» **WHAT TO WORK ON**: If a line in the data contains "Song", copy it out.

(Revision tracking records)
* * *

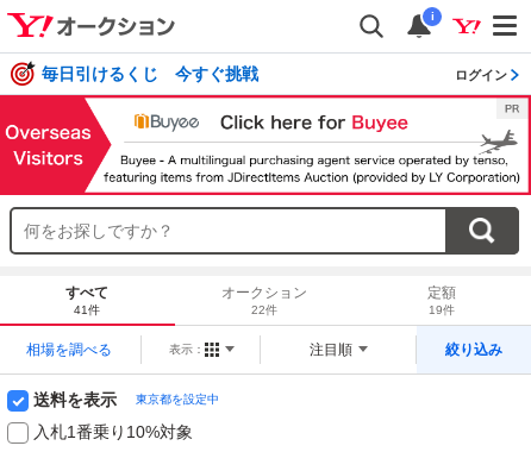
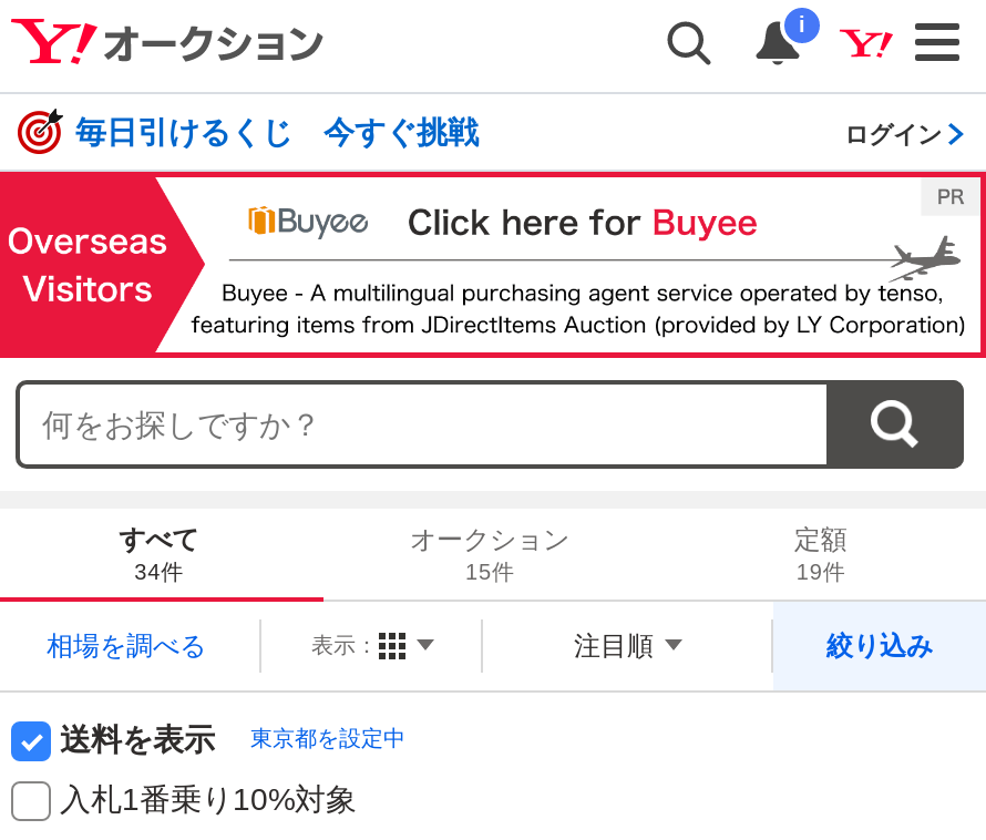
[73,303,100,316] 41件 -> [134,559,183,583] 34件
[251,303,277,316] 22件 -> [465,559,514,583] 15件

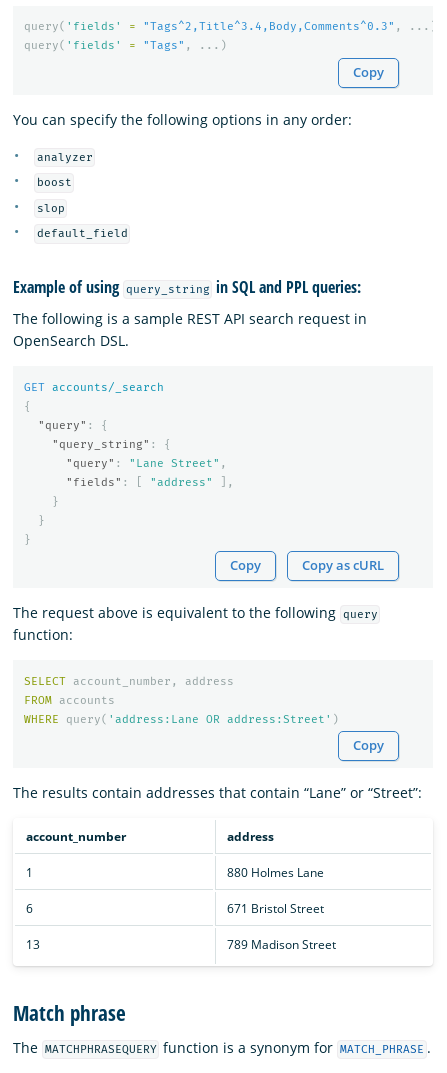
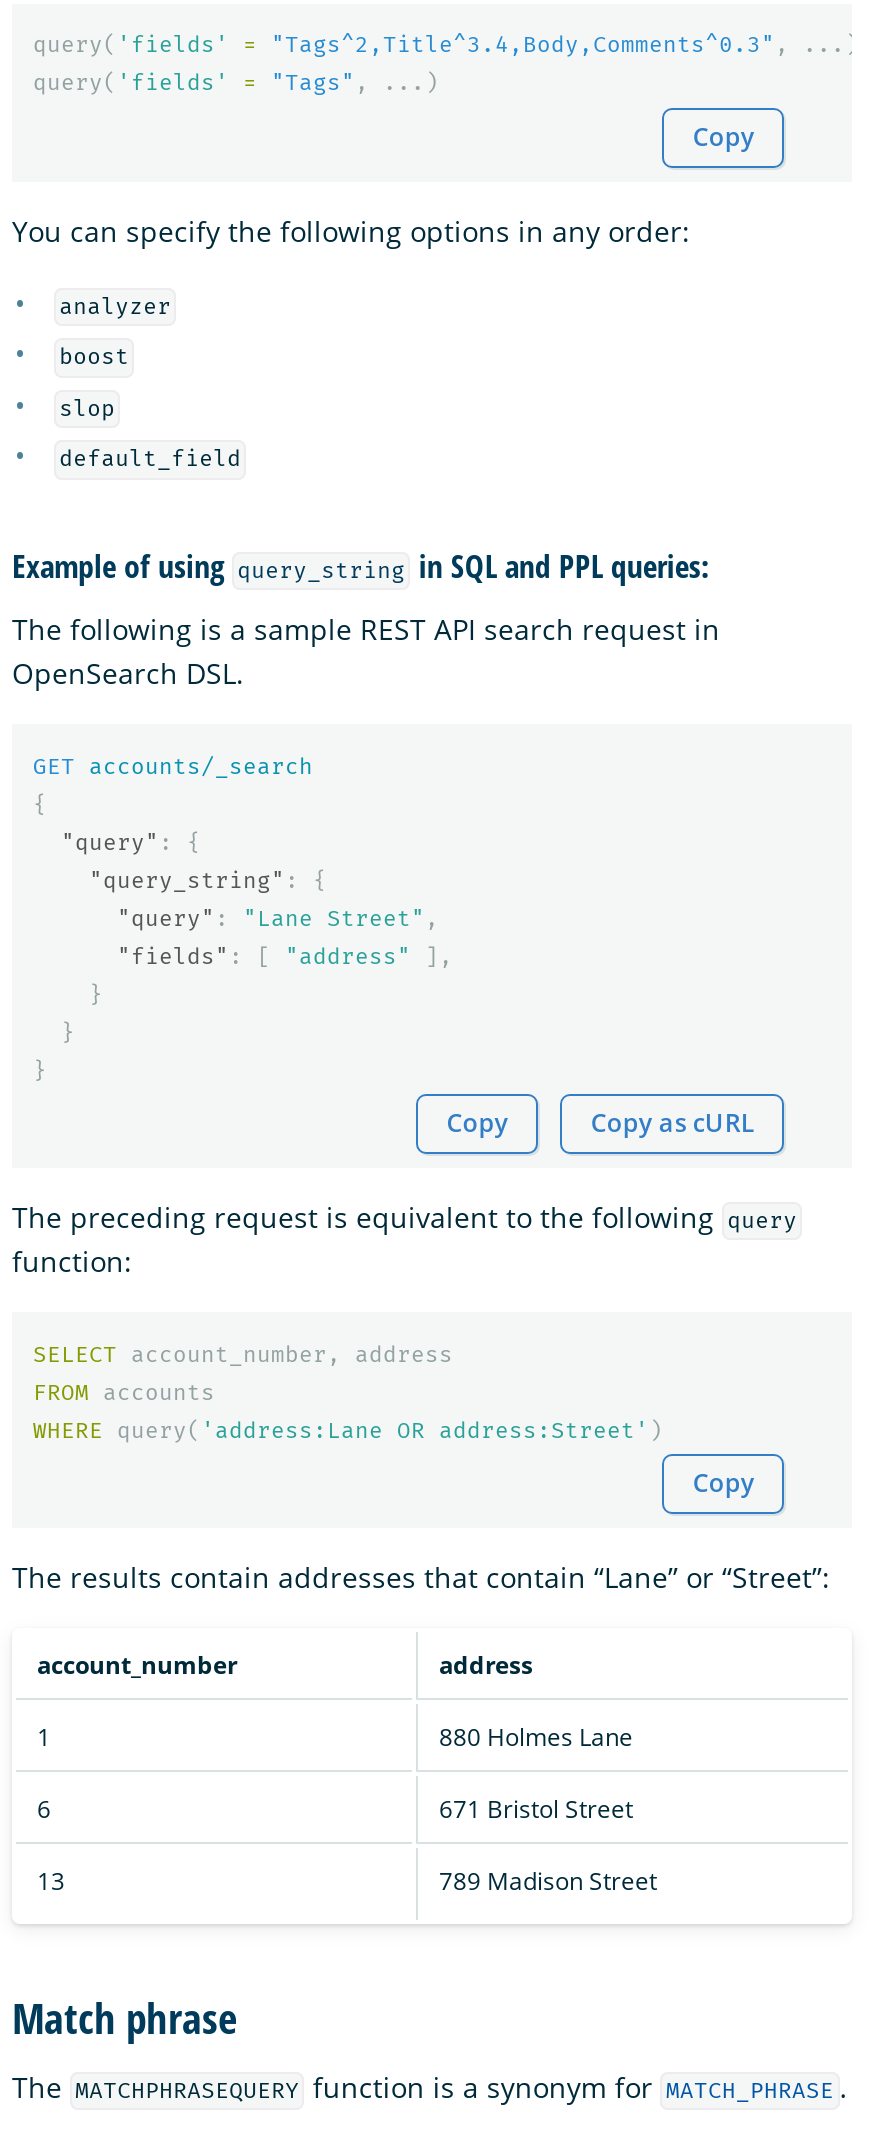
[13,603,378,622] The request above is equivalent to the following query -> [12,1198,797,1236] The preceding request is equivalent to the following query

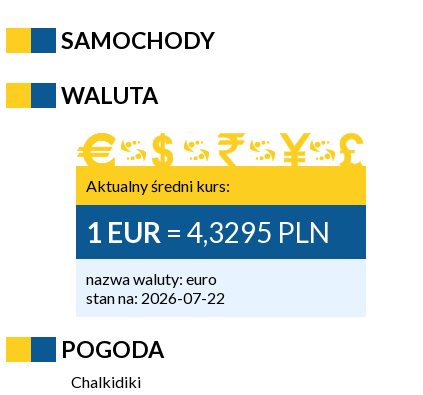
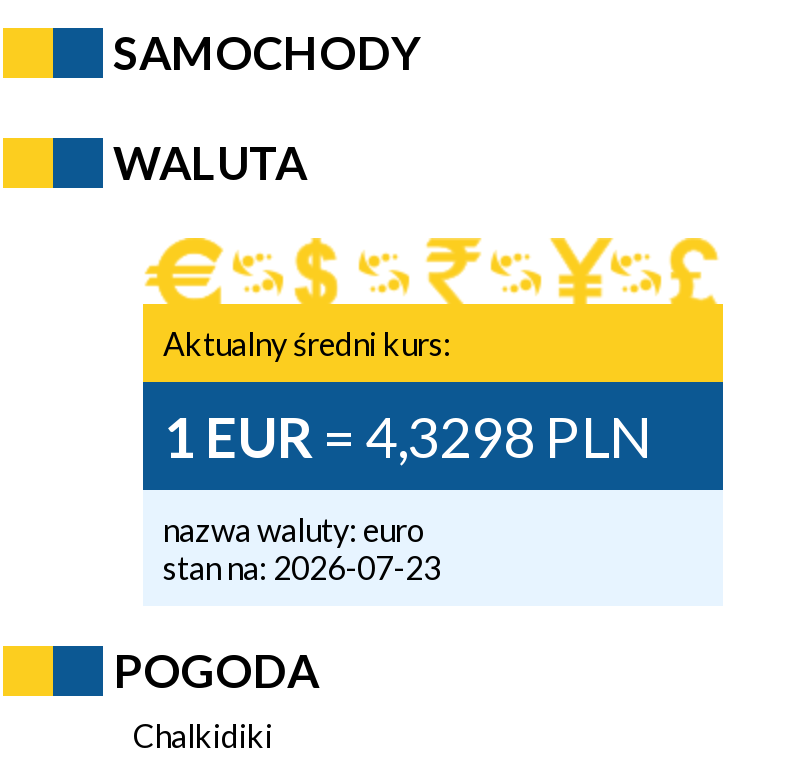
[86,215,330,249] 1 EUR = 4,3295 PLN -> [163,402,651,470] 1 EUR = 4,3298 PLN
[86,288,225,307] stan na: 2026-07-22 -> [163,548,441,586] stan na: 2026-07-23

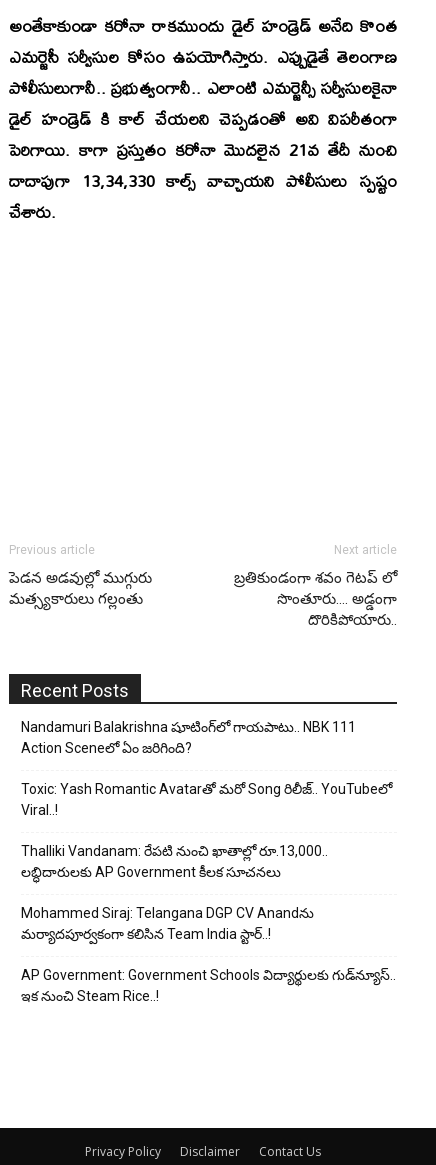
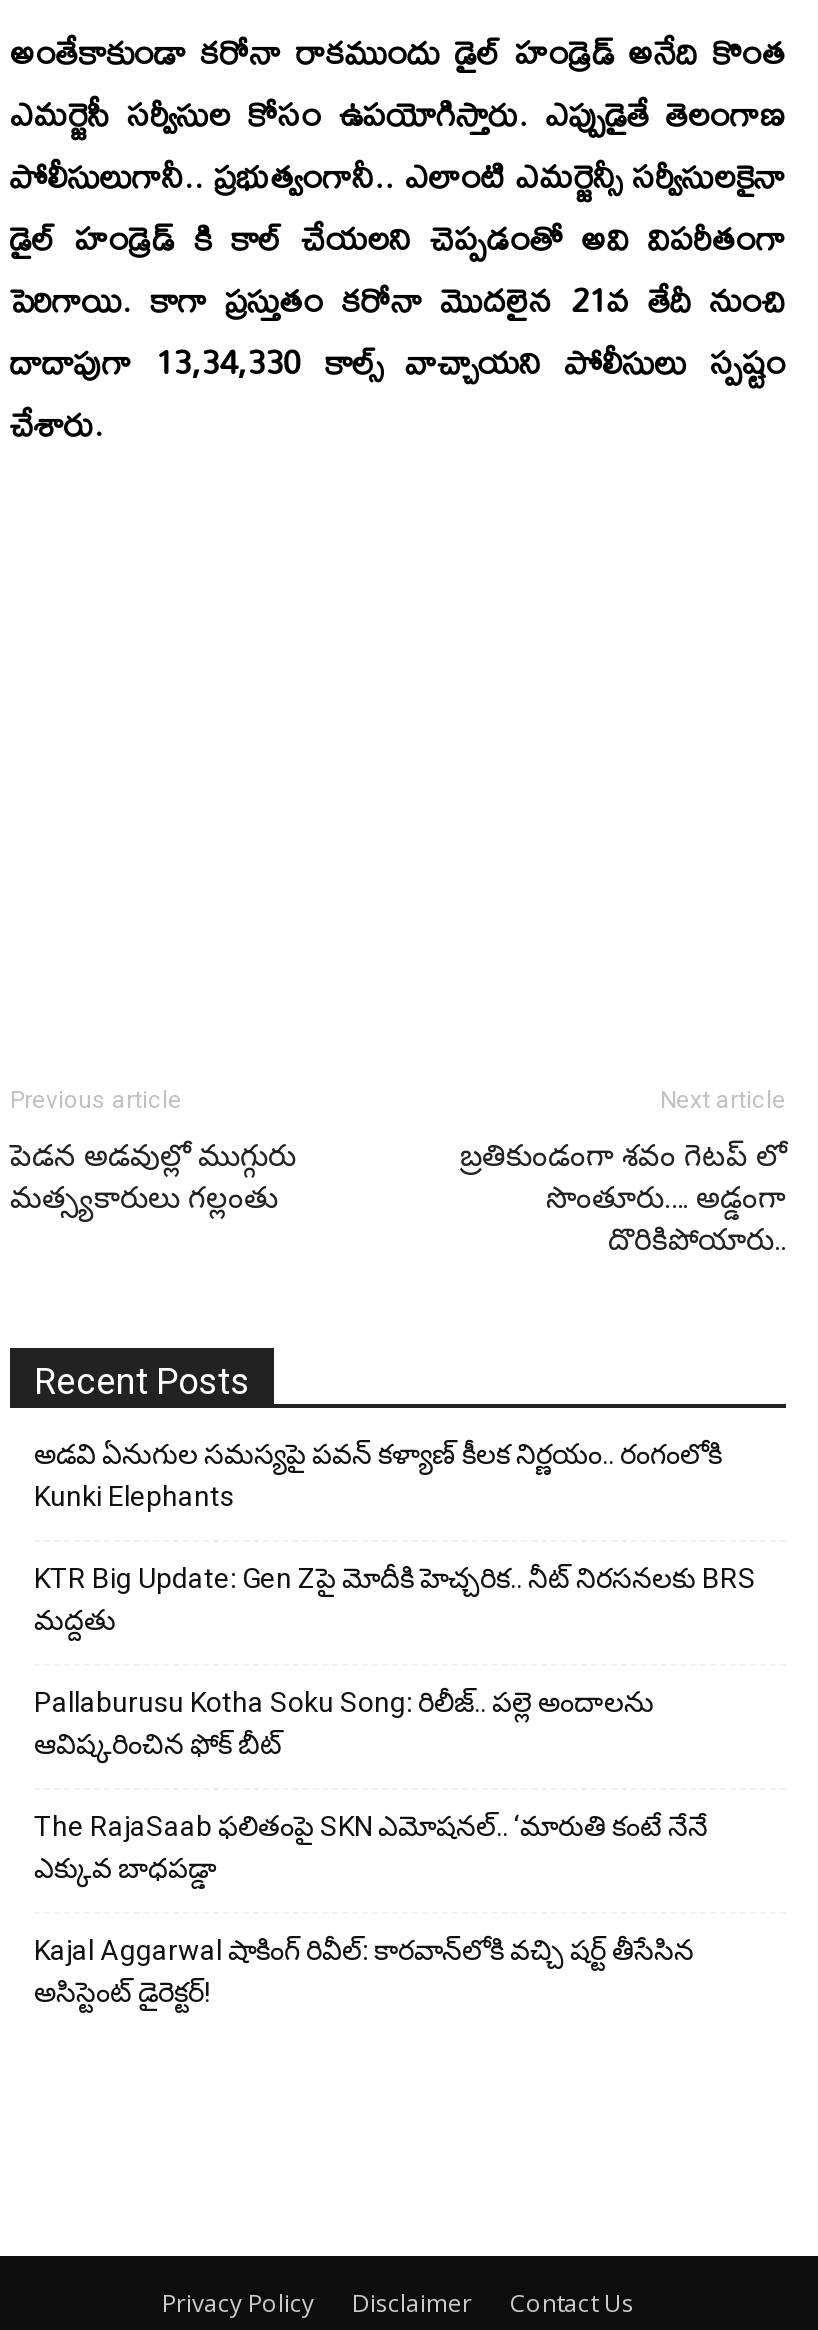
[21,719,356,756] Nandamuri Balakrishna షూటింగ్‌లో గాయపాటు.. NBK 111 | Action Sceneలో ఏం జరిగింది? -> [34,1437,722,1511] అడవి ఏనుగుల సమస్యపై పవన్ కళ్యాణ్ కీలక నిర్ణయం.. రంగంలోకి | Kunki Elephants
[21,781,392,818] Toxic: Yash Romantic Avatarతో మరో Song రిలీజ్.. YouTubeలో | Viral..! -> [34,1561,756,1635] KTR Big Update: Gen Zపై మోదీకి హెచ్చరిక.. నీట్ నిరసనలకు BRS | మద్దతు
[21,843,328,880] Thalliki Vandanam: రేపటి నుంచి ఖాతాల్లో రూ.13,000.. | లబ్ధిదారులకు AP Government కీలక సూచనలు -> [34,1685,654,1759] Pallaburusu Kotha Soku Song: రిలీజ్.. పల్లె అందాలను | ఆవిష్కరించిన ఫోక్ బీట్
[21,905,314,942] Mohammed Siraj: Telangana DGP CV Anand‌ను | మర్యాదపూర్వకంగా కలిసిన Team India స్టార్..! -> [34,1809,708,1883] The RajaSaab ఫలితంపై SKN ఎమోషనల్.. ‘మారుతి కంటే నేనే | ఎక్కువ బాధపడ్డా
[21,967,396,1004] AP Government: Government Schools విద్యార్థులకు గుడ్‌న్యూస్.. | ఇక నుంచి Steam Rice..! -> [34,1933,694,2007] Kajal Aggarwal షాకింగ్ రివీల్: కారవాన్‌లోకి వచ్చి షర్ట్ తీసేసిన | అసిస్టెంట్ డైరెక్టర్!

* * *

» **ANSWER SECTION**:
[21,781,392,818] Toxic: Yash Romantic Avatarతో మరో Song రిలీజ్.. YouTubeలో | Viral..! -> [34,1561,756,1635] KTR Big Update: Gen Zపై మోదీకి హెచ్చరిక.. నీట్ నిరసనలకు BRS | మద్దతు
[21,843,328,880] Thalliki Vandanam: రేపటి నుంచి ఖాతాల్లో రూ.13,000.. | లబ్ధిదారులకు AP Government కీలక సూచనలు -> [34,1685,654,1759] Pallaburusu Kotha Soku Song: రిలీజ్.. పల్లె అందాలను | ఆవిష్కరించిన ఫోక్ బీట్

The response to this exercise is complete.